40A1leftphotobucket.jpg


40A1leftScopephotobucket.jpg


40A1leftclosephotobucket.jpg


40A1barrel.jpg


40A1front.jpg


40A1Right.jpg


40A1boltphotobucket.jpg


40A1target.jpg


That is five shots in just a little over 1.2 inches at 100 yards, rifle not broken in; not bad for 56 year old eyes and way too much coffee.

Thanks again to all on this board who contributed! Anybody that gets to the NOVA/Quantico area and would like to look at/shoot it, give me a yell.
 
Re: M40a1 build guide

If a TIG welder is unavailable, is there any other method of securing the mag box to the receiver that would hold up? Maybe JB Weld or something? I have a good sized soldering iron, but don't think a regular solder joint would work... Any thoughts?
If I can get the mag box attached I can be shooting this weekend!

Thanks!!!

ETA - Got the answer to this in a different thread:

You can use the ADL box and attach it with the screw as used in an ADL, but you have to file the box down to square -vs- angled as it is in the ADL so it will fit... Am trading my BDL box with Brad Arnett for an ADL box that has already been filed down to fit. Thanks Brad & Randy (HateCa)!!!!
 
Re: M40a1 build guide

Hi guys, long time reader, short time member, almost first time poster.

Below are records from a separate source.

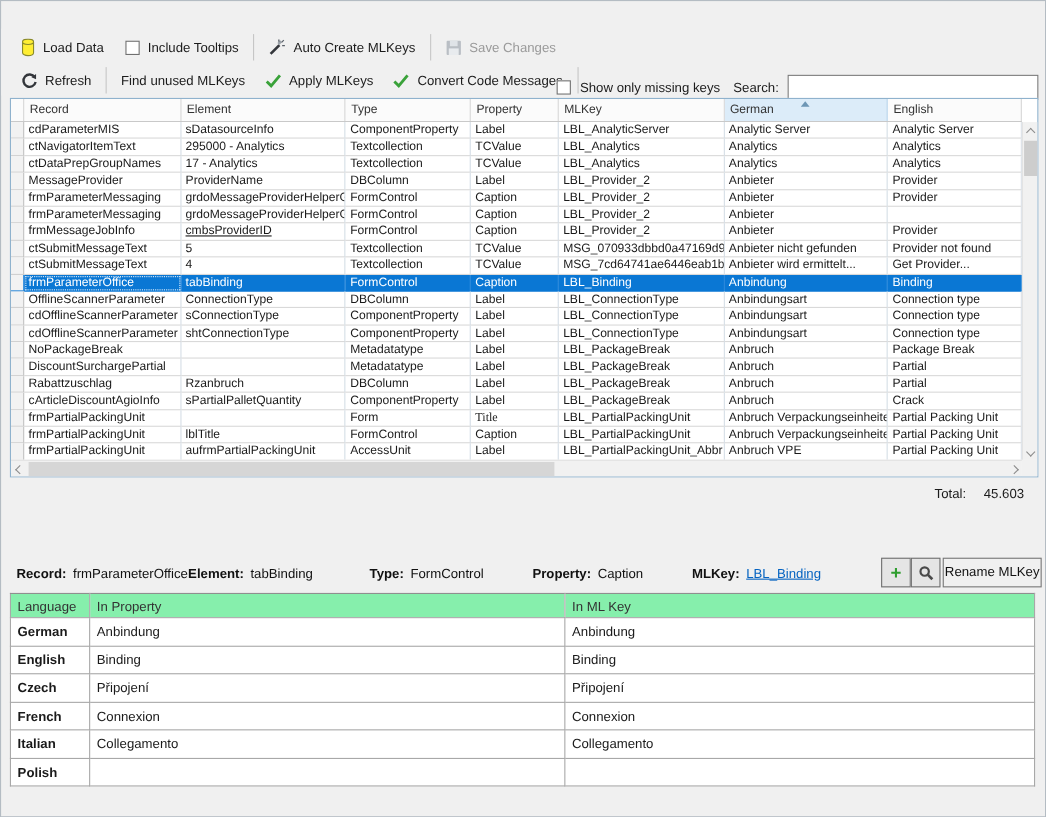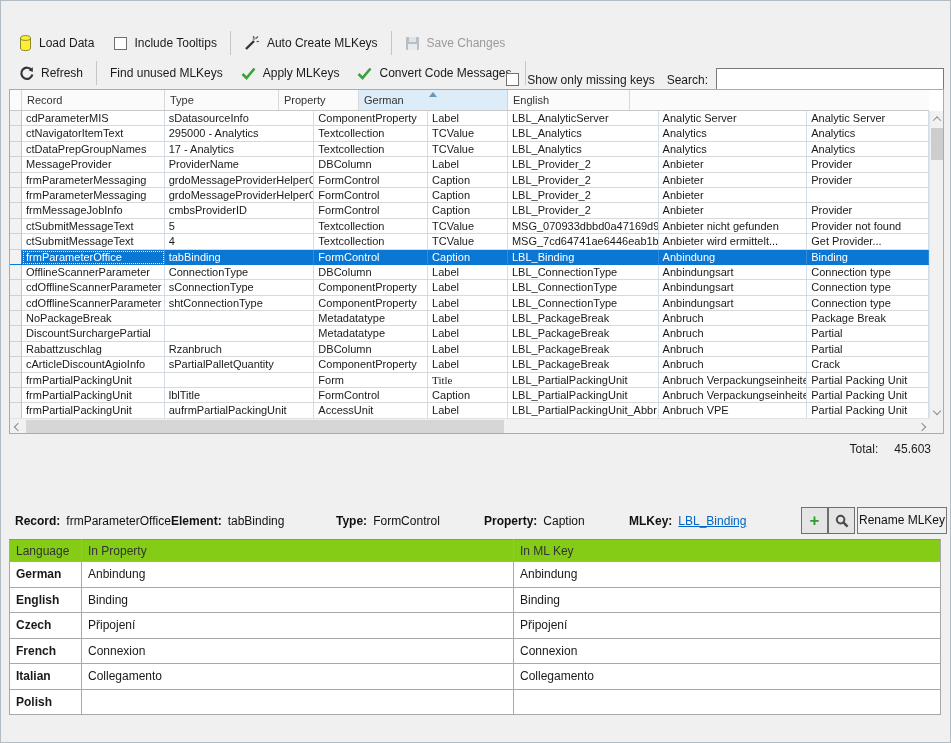--- a/index.html
+++ b/index.html
@@ -92,21 +92,21 @@
   .plus { color:#2f9e2f; font-weight:bold; font-size:17px; line-height:15px; }
   .rename-btn { position:absolute; top:506px; left:856px; width:90px; height:27px; background:#f0f0f0;
                 border:1px solid #767676; font-size:12px; color:#111; text-align:center; line-height:25px; cursor:default;
                 font-family:"Liberation Sans", sans-serif; }
 
   
   .langtable { position:absolute; left:8px; top:538px; width:931px; border-collapse:collapse;
                background:#fff; table-layout:fixed; }
   .langtable th, .langtable td { border:1px solid #a8a8a8; font-size:12px; padding:0 6px;
                text-align:left; overflow:hidden; white-space:nowrap; }
-  .langtable th { height:22px; font-weight:normal; color:#333; background:#84cc16; border-top-color:#8f8f8f; }
+  .langtable th { height:22px; font-weight:normal; color:#333; background:#86efac; border-top-color:#8f8f8f; }
   .langtable td { height:25.5px; color:#1a1a1a; }
   .langtable td.langname { font-weight:bold; }
 
   svg { display:block; }
 </style>
 </head>
 <body>
 
 <div class="window">
 
@@ -188,22 +188,24 @@
       <label style="margin-right:4px;">Show only missing keys</label>
       <label>Search:</label>
       <input class="searchbox" type="text" value="" style="">
     </div>
   </div>
 
   <div class="grid">
     <div class="grid-header">
         <div class="ghc" style="width: 12px;"></div>
         <div class="ghc" style="width: 143px;">Record</div>
+        <div class="ghc" style="width: 150px;">Element</div>
         <div class="ghc" style="width: 114px;">Type</div>
         <div class="ghc" style="width: 80px;">Property</div>
+        <div class="ghc" style="width: 151px;">MLKey</div>
         <div class="ghc sorted" style="width: 149px;">German<span class="sortarrow"></span></div>
         <div class="ghc" style="width: 122px;">English</div>
       </div>
     <div class="grid-body">
         <div class="grow">
           <div class="gcell rowhead" style="width: 12px;"></div>
           <div class="gcell focuscell" style="width: 143px;">cdParameterMIS</div>
           <div class="gcell" style="width: 150px;">sDatasourceInfo</div>
           <div class="gcell" style="width: 114px;">ComponentProperty</div>
           <div class="gcell" style="width: 80px;">Label</div>
@@ -257,21 +259,21 @@
           <div class="gcell" style="width: 150px;">grdoMessageProviderHelperG</div>
           <div class="gcell" style="width: 114px;">FormControl</div>
           <div class="gcell" style="width: 80px;">Caption</div>
           <div class="gcell" style="width: 151px;">LBL_Provider_2</div>
           <div class="gcell" style="width: 149px;">Anbieter</div>
           <div class="gcell" style="width: 122px;"></div>
         </div>
         <div class="grow">
           <div class="gcell rowhead" style="width: 12px;"></div>
           <div class="gcell focuscell" style="width: 143px;">frmMessageJobInfo</div>
-          <div class="gcell" style="width: 150px;">cmbsProviderID</div>
+          <div class="gcell" style="width: 150px; text-decoration: underline;">cmbsProviderID</div>
           <div class="gcell" style="width: 114px;">FormControl</div>
           <div class="gcell" style="width: 80px;">Caption</div>
           <div class="gcell" style="width: 151px;">LBL_Provider_2</div>
           <div class="gcell" style="width: 149px;">Anbieter</div>
           <div class="gcell" style="width: 122px;">Provider</div>
         </div>
         <div class="grow">
           <div class="gcell rowhead" style="width: 12px;"></div>
           <div class="gcell focuscell" style="width: 143px;">ctSubmitMessageText</div>
           <div class="gcell" style="width: 150px;">5</div>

I just got a Forest HTG stock (used but not a return) I bought from a member here (RWoodall, good seller!) along with bottom metal stuff. I am trying to build a fairly accurate M40A1. I will most likely never get lucky enough to find a USO/Unertl, and if I did I wouldn't be able to afford it at that time. I may not get into detailed markings, but if it's easy enough I might. I would like to use a Hart barrel, unless there's a good reason not to. I would like to have the receiver clip slotted I think. I will try to get the mag box welded. I am on the fence as to the scope base. If I go and get a Unertl type base, it would have to have 30mm rings since pretty much all the non-M40A1 scopes are 30mm, but then it wouldn't be right for the right scope. Which I probably wouldn never get though. Hmm...

Now that I've introduced the gun side of me, I have a question regarding the recoil lug taper. I am not sure what is meant by that. Is it cut on either side, cut on the front or the back, or what? And how necessary and/or useful is that considering my "not exact but as close as I can get" goals of reproducing the M40A1? I have bedded my M14 but never a bolt gun, so I don't know what difference a tapered lug makes regarding bedding or shooting. Can anyone help me with an explaination or drawing?

I also have a question which I think I know the answer to; you have to clip slot the receiver to drop the Unertl base in, right? I figure it's not worth slotting otherwise since you can't really see it under a base. I really like those Unertl bases but that and the slotting will be big bucks compared to a regular base rail.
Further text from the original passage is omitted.